|M.Sc Student||Rozen Rakefet|
|Subject||Ex Post Equilibrium for Two Buyers in the VCG Combinatorial|
|Department||Department of Mathematics||Supervisor||Professor Ron Holzman|
The research deals with combinatorial auction mechanisms in which a socially optimal outcome is desired. The desired result is attained by mechanisms where truth telling is a dominant strategy. A well-known class of truth revealing mechanisms is the Vickrey-Clarke-Groves (VCG) mechanisms. However, these mechanisms raise a problem of high communication and computational complexity.
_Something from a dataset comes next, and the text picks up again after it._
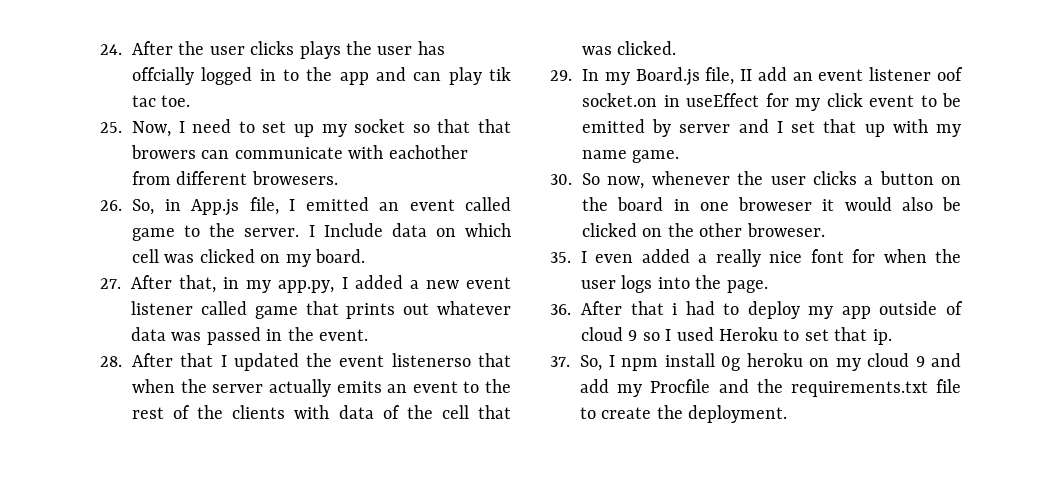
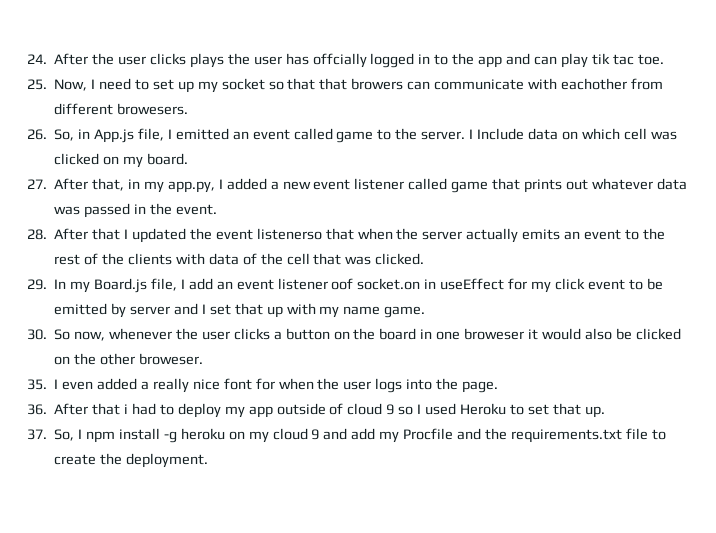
[740,69,753,81] II -> [180,279,185,289] I
[872,329,892,345] ip. -> [584,406,605,418] up.
[721,356,740,371] 0g -> [163,431,177,443] -g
In search of a solution to this problem, R. Holzman, N. Kfir-Dahav, D. Monderer, M. Tennenholtz analyzed a type of ex post equilibrium called bundling equilibrium. They showed that if the number of buyers is at least three, S - a set of subsets of the set A of goods - induces a bundling equilibrium if and only if it is a quasi field. Holzman and Monderer showed that if the number of players is at least three, every ex post equilibrium in the VCG combinatorial auction mechanisms is a bundling equilibrium and is symmetric.
This study extends their solution by characterizing the ex post equilibria in the VCG combinatorial auction mechanisms for two players. It is shown that there are two families of equilibria. The first is when players reveal their true value of A. Then the resulting equilibria are bundling but not symmetric. The second is when the players do not reveal their true value of A. Then we show that the players report their value for proper subsets of A as zero. Their reported value of A follows a parallelogram scheme, which is subject to certain rules.
These results complement their research, and give a full characterization of ex post equilibrium in the VCG combinatorial auction mechanisms.